达达尔总理的亲信还有她的追随者在这场内战中突击出来,以少胜多也正式奠定了达达尔总理在这里的位置,余下的那些追随者也死伤无数,而她最为年轻的门客严格也在这场战役中深受重伤,昏迷不醒,直到一个月前,才在首都的医院苏醒过来。
国人也将再一次用它的热情迎接新总理的到来,以及对于她的亲信,在那场内乱中奋斗过的人表示最为忠诚的支持,严格,已经成了缅甸最年轻的新贵,无论是达达尔总理的独生女儿,还是各大家族,各个将军家的女儿,无不为他的风采所折服。
木小蝶依然从师傅不够标准的发音中听出了“严格”两个字,她不知道他口中说的新贵严格,和她的严格是否是同一个人,她也不敢确定才刚满20岁的他,是否能支持达达尔那场骇人听闻的政变,但她愿意试试,无论结果如何。
汽车停在了首都医院门口,来来往往穿着浅蓝色护士服的女孩从身边走过,有病人也有家属,但各个出口都站着哨兵,越往住院门口走去,防卫也越来越多。
木小蝶用着她不算标准的发音,操着还算流利的英语向着过往的护士打探关于严格的点点滴滴,或许木小蝶的年轻稚嫩没有引起他们的反感,或许她的嗓音充满着蛊惑,问道的人总是愿意透露一二,但却还是没人说出那位新贵严格是哪里的人,现在到底如何,他,只是在众人眼中成了英雄似的人物,在达达尔不被所有人支持的情况下,毅然追随,然后造就了功臣民就。
木小蝶有些恨自己了,如果这真是自己的严格,那么自己多嘴说出的话是否就是造成了他受伤的原因,还是,他真的有了富贵便忘记了自己,但即使猜中了一半,她也没有想到,他确实忘记了自己,只是不是因为富贵。
当四目相对发生在几米之间的距离时,木小蝶专注而痴迷的眼神印在严格身上只是率微的一闪而过,当他冷漠的转回头时,他不确定他是否看到了一双伤痛和失望的双眼,像是控诉,也像是充满了委屈和不甘。
虽然只是一眼,木小蝶的心却差点跳了出来。是他,是她的严格,只是他的眼神那么的陌生,他的目光是那么的清冷,又长高了些许的身材,更加消瘦的背影,还有左手垂钓在胸前。还有脖子上那条和自己脖子上一模一样的戒子项链,木小蝶曾幻想过无数次他们的见面,但从来没有过像现在这样在一双漠视和忽略中插肩而过。他似乎不认识自己了。
木小蝶一瞬间变想到了数种可能,但唯一能解释的就是,他忘记了自己,如果他背叛了自己,他的脖子上不会还挂着项链,如果他没有忘记自己,他看向自己的眼神也绝对不会是这么的淡定从容,木小蝶想上前看看他,想要看看到底发生了什么情况会让一切变成这样,但不行,他身后跟着的四名保镖将他和她的距离,隔离在了2米以外。

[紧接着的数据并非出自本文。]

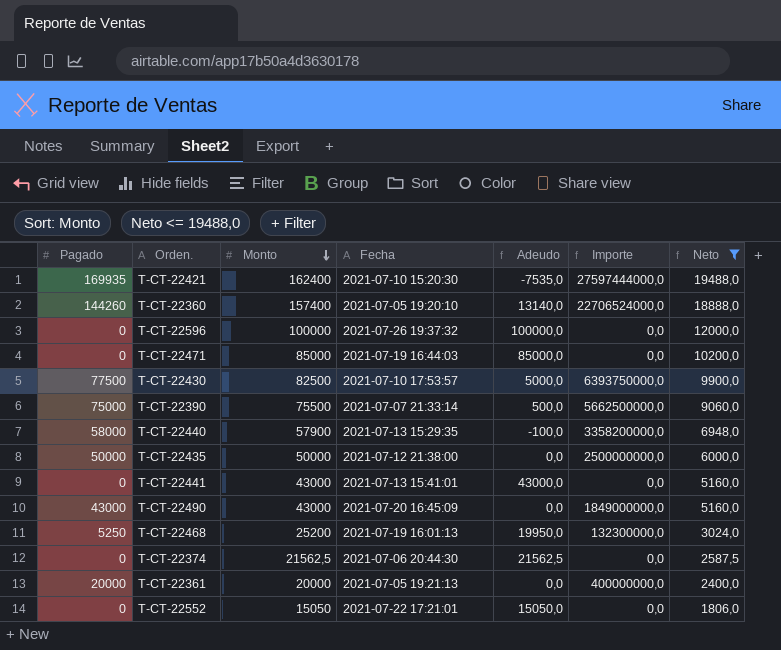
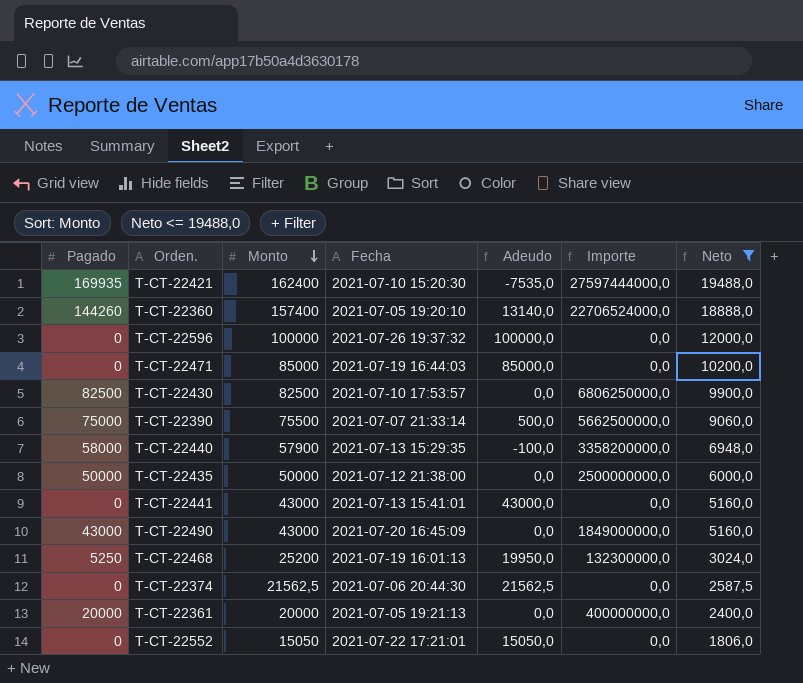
T-CT-22430 | Pagado: 77500 -> 82500
T-CT-22430 | Adeudo: 5000,0 -> 0,0
T-CT-22430 | Importe: 6393750000,0 -> 6806250000,0

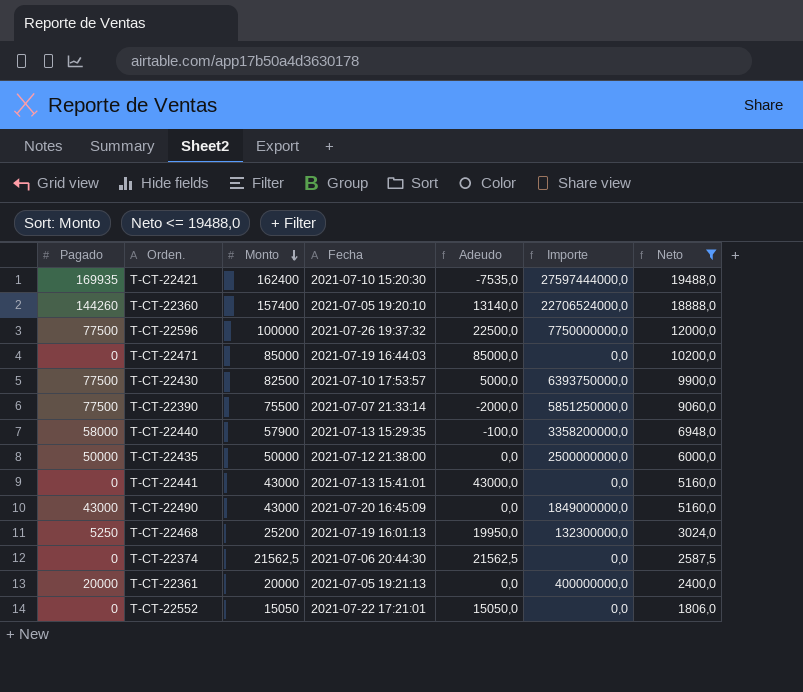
T-CT-22596 | Pagado: 0 -> 77500
T-CT-22596 | Adeudo: 100000,0 -> 22500,0
T-CT-22596 | Importe: 0,0 -> 7750000000,0
T-CT-22430 | Pagado: 82500 -> 77500
T-CT-22430 | Adeudo: 0,0 -> 5000,0
T-CT-22430 | Importe: 6806250000,0 -> 6393750000,0
T-CT-22390 | Pagado: 75000 -> 77500
T-CT-22390 | Adeudo: 500,0 -> -2000,0
T-CT-22390 | Importe: 5662500000,0 -> 5851250000,0

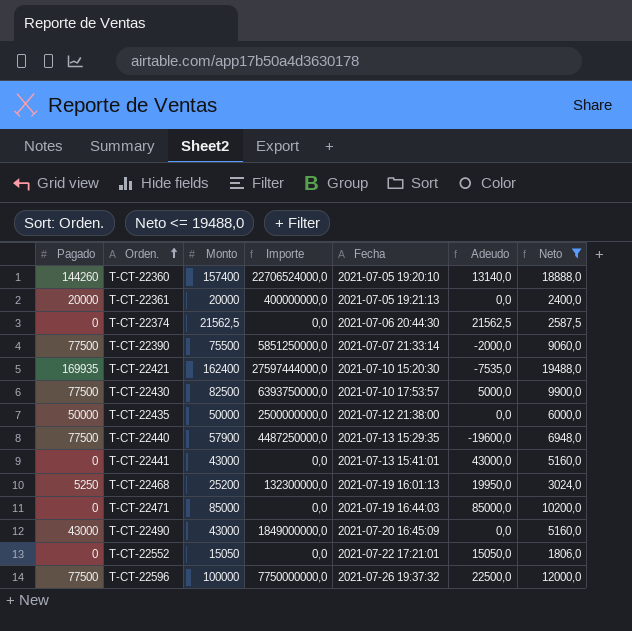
row order: Monto descending -> Orden. ascending
column Importe | position: 6 -> 4
T-CT-22440 | Pagado: 58000 -> 77500
T-CT-22440 | Importe: 3358200000,0 -> 4487250000,0
T-CT-22440 | Adeudo: -100,0 -> -19600,0

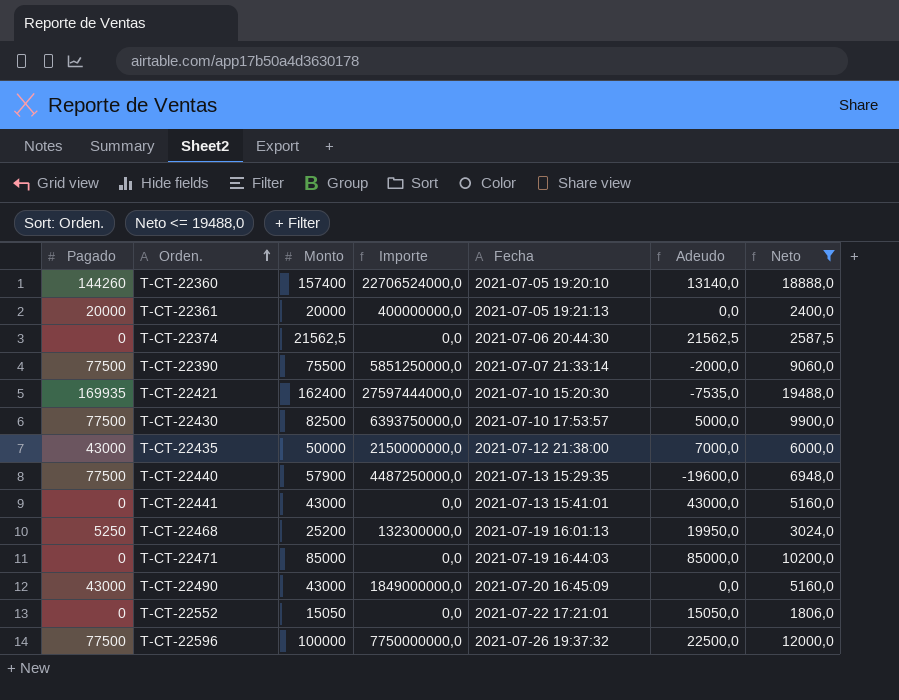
T-CT-22435 | Pagado: 50000 -> 43000
T-CT-22435 | Importe: 2500000000,0 -> 2150000000,0
T-CT-22435 | Adeudo: 0,0 -> 7000,0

木小蝶还未靠拢,就被保镖挡了回去,他们似乎见多了像木小蝶这样崇拜自己主人一脸花痴像的女人,木小蝶悲剧了。
是的,严格并没有多帅,但却很是阳光冷酷,即使不说话冷冷的站在那里,他的气场也能强大的让那些女人尖叫不已。180的身高,蜜色的肌肤,刚刚惊鸿一瞥中深邃的眼神,除了冷,便是一片茫然。